Syriza’s coalition with ANEL was prepared well in advance. In March 2013, Syriza entered into a “front” with ANEL based on efforts to save the Cypriot banks with aid from the European Union (EU).

Following Monday’s talks, the Protothema newspaper reported that “Syriza and ANEL have already reached an agreement on the issue of the Greek president and ANEL’s red lines on national issues will be respected by its leftist coalition partner.”

ANEL’s “red lines” are of a thoroughly reactionary character. Like the National Front in France and similar ultra-right formations, its complaint over EU-dictated austerity is that it has undermined Greek capitalism. Its nationalist and racist policies include demands for the persecution and deportation of undocumented immigrants, under the guise of “national security.”

Syriza’s victory is by no means the popular endorsement claimed by the media and its various pseudo-left apologists. Nearly 40 percent of the electorate did not vote, with turnout at just 63 percent (6.3 million out of an electorate of 9.9 million).

This is extraordinarily low, given the blanket media coverage of the election and its presentation as the most important in Greece’s modern history. The turnout was lower than in the May 2012 election (65.1 percent), when Syriza made its first electoral breakthrough.

Tsipras’s party is the undeserving beneficiary of widespread hostility to New Democracy and especially the social democratic PASOK, which have ruled Greece since the fall of the 1967-1974 military junta.

PASOK was virtually wiped out, managing to win just 13 seats, with 4.7 percent of the vote, only just passing the 3 percent needed for parliamentary representation. Most of Syriza’s support came from layers previously supporting PASOK.

ND finished second with 76 seats, having obtained 27.8 percent of the vote. It will form the parliamentary opposition. The fascist Golden Dawn won 6.3 percent of the vote, securing 17 seats and finishing third. The newly formed populist To Potami (The River) come in fourth, with 6.1 percent of the vote and 17 seats. The Stalinist Communist Party of Greece gained 15 seats, winning 5.5 percent of the vote.

Syriza’s programme has been developed in close collaboration with sections of the ruling elite who disagree with economic policies based solely on austerity, as advocated by Germany under Chancellor Angela Merkel. In the Thessaloniki Programme that Syriza put forward for the election, the party stressed that, as opposed to the ND government’s perspective of building an alliance only “with the German government,” Syriza was “ready to negotiate, and we are working towards building the broadest possible alliances in Europe.”
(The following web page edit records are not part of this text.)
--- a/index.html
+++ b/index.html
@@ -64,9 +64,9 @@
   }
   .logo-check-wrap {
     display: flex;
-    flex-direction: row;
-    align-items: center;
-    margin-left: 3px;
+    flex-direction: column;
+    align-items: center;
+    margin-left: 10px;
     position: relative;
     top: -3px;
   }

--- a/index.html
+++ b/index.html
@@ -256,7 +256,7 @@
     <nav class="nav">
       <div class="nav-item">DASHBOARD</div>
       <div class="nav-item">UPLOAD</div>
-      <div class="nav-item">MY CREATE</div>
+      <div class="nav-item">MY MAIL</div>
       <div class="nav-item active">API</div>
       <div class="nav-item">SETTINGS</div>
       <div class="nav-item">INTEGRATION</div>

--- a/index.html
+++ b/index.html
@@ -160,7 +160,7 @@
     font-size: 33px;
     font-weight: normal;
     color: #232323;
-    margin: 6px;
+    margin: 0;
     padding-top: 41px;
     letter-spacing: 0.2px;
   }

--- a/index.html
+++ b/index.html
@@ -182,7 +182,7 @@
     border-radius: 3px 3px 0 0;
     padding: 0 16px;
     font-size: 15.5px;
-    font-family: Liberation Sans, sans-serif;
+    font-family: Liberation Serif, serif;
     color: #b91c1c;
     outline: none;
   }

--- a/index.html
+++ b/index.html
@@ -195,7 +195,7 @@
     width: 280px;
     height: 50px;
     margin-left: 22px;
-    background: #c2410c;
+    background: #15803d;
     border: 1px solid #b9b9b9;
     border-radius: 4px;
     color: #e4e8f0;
German government officials have ruled out any easing of the terms of the debt repayment program imposed on Greece by the so-called “troika” (the European Union, International Monetary Fund and European Central Bank). Following the announcement of the election result, Merkel’s spokesman, Steffen Seibert, said, “We believe Greece has accepted terms that are not off the table after the election day.” German Finance Minister Wolfgang Schäuble said, “There are rules, there are agreements. Whoever understands these things knows the numbers, knows the situation.”

A European Central Bank (ECB) official cited in the Wall Street Journal said, “Mr. Tsipras must pay. Those are the rules of the game. There is no room for unilateral behavior in Europe. That doesn’t rule out a rescheduling of the debt.”

Those comments were backed up by ECB executive board member Benoît Coeuré, who told a French radio station, “If he [Tsipras] doesn’t pay, it’s a default and it’s a violation of the European rules.”

But Syriza’s support for the European Central Bank’s quantitative easing policy and its demands for selective debt restructuring have been endorsed by the Financial Times and other representatives of capital.

The White House issued a press release stating that “we look forward to working closely” with the new government. After first dropping on news of the Greek election result, the euro climbed for the first time in three days against the dollar following the announcement of the Syriza-ANEL government. The FTSE 100 stock index finished up 19.57 points, or 0.29 percent.